[Dataset entries]
>>

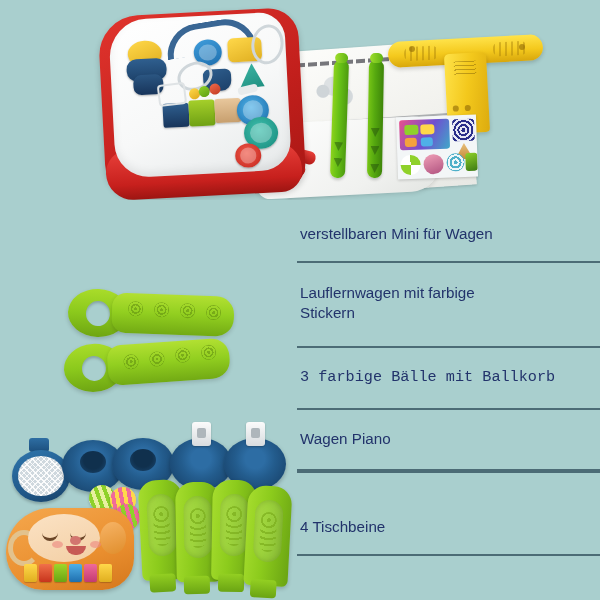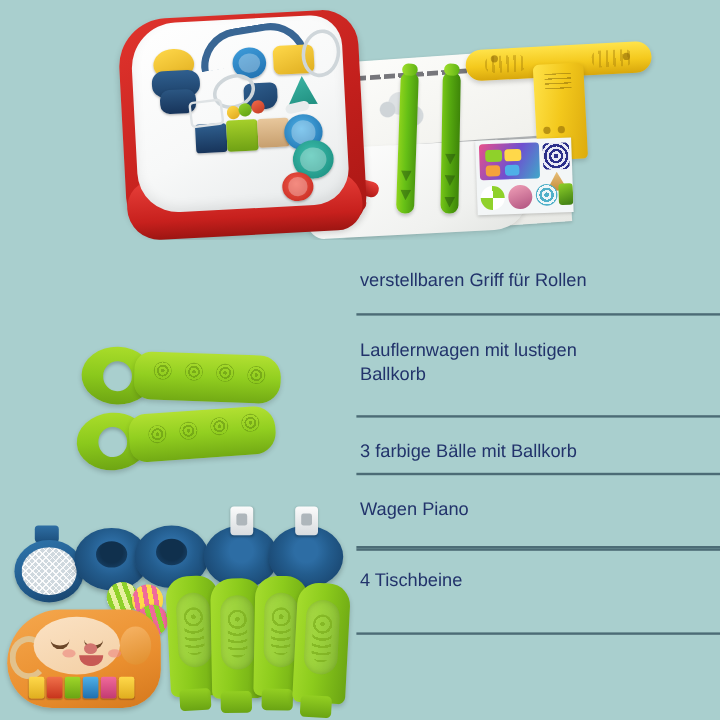--- a/index.html
+++ b/index.html
@@ -385,7 +385,7 @@
   <div class="list">
 
     <div class="row">
-      <div class="row-text" style="padding-top:18px;padding-bottom:17px;">verstellbaren Griff für Rollen</div>
+      <div class="row-text" style="padding-top:18px;padding-bottom:17px;">verstellbaren Mini für Wagen</div>
     </div>
     <div class="divider"></div>
 

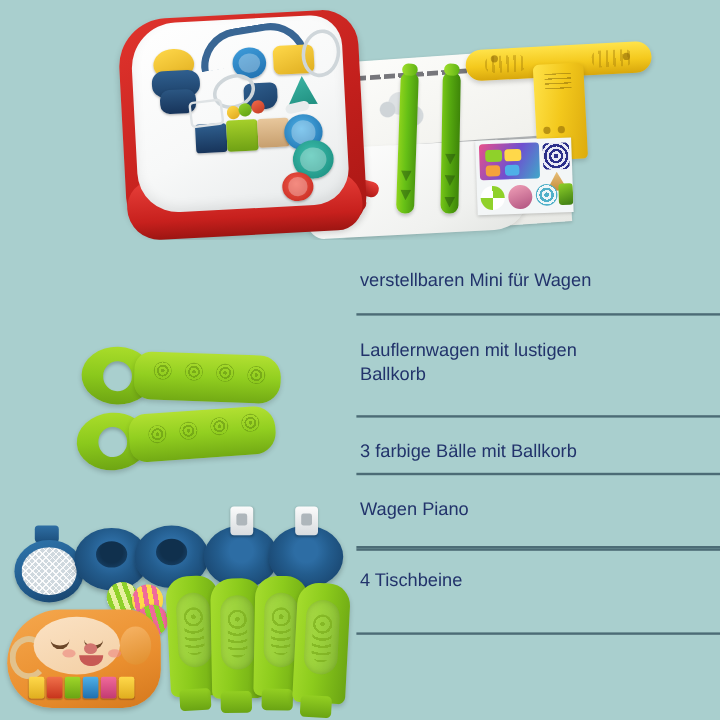--- a/index.html
+++ b/index.html
@@ -390,7 +390,7 @@
     <div class="divider"></div>
 
     <div class="row">
-      <div class="row-text" style="padding-top:20px;padding-bottom:23px;width:210px;">Lauflernwagen mit lustigen Ballkorb</div>
+      <div class="row-text" style="padding-top:20px;padding-bottom:23px;width:210px;">Lauflernwagen mit farbige Stickern</div>
     </div>
     <div class="divider"></div>
 

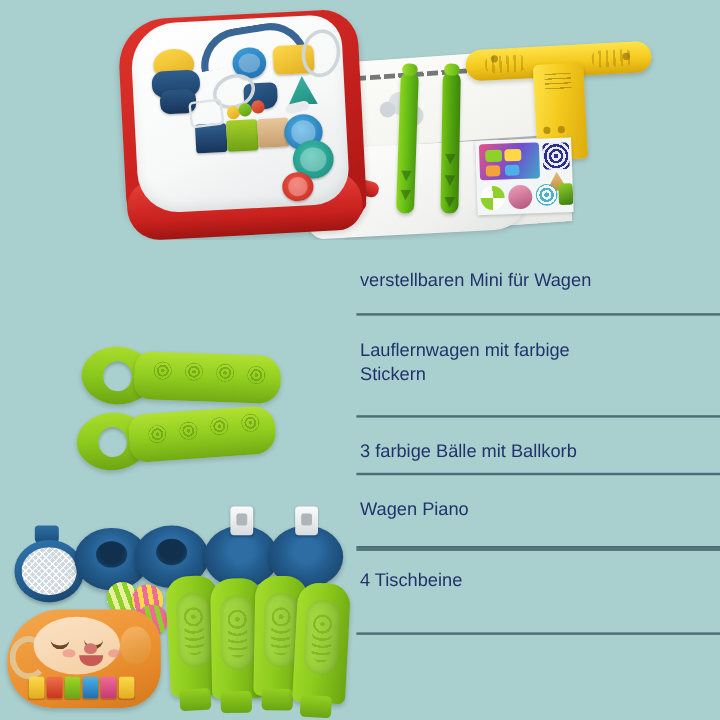--- a/index.html
+++ b/index.html
@@ -395,7 +395,7 @@
     <div class="divider"></div>
 
     <div class="row">
-      <div class="row-text" style="padding-top:19px;padding-bottom:7px;">3 farbige Bälle mit Ballkorb</div>
+      <div class="row-text" style="padding-top:19px;padding-bottom:21px;font-family:Liberation Mono, monospace;">3 farbige Bälle mit Ballkorb</div>
     </div>
     <div class="divider"></div>
 

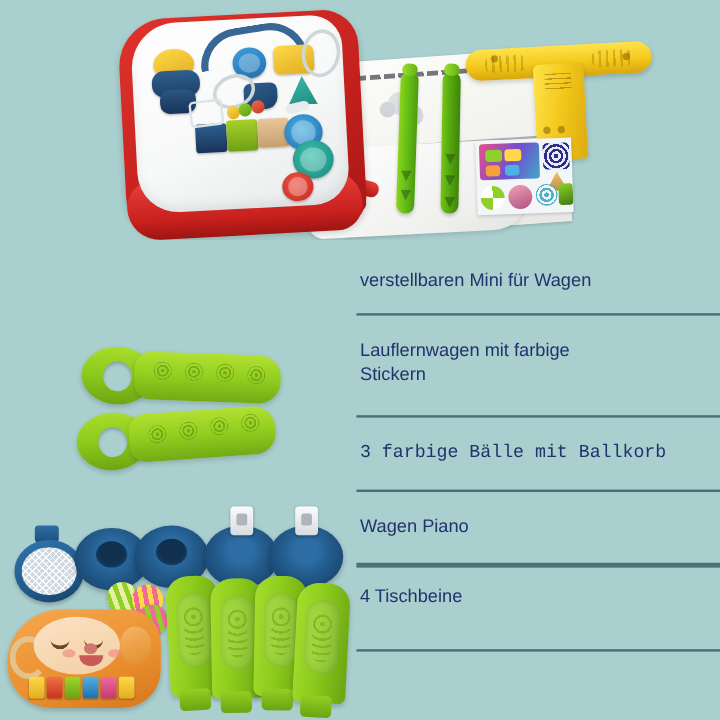--- a/index.html
+++ b/index.html
@@ -407,7 +407,7 @@
     <div class="divider"></div>
 
     <div class="row">
-      <div class="row-text" style="padding-top:15px;padding-bottom:33px;">4 Tischbeine</div>
+      <div class="row-text" style="padding-top:15px;padding-bottom:17px;margin-top:29px;">4 Tischbeine</div>
     </div>
     <div class="divider"></div>
   </div>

<<

**Work instructions**
Looking at the data above, show all lines where the word "farbige" occurs.

**Your solution**
+      <div class="row-text" style="padding-top:20px;padding-bottom:23px;width:210px;">Lauflernwagen mit farbige Stickern</div>
-      <div class="row-text" style="padding-top:19px;padding-bottom:7px;">3 farbige Bälle mit Ballkorb</div>
+      <div class="row-text" style="padding-top:19px;padding-bottom:21px;font-family:Liberation Mono, monospace;">3 farbige Bälle mit Ballkorb</div>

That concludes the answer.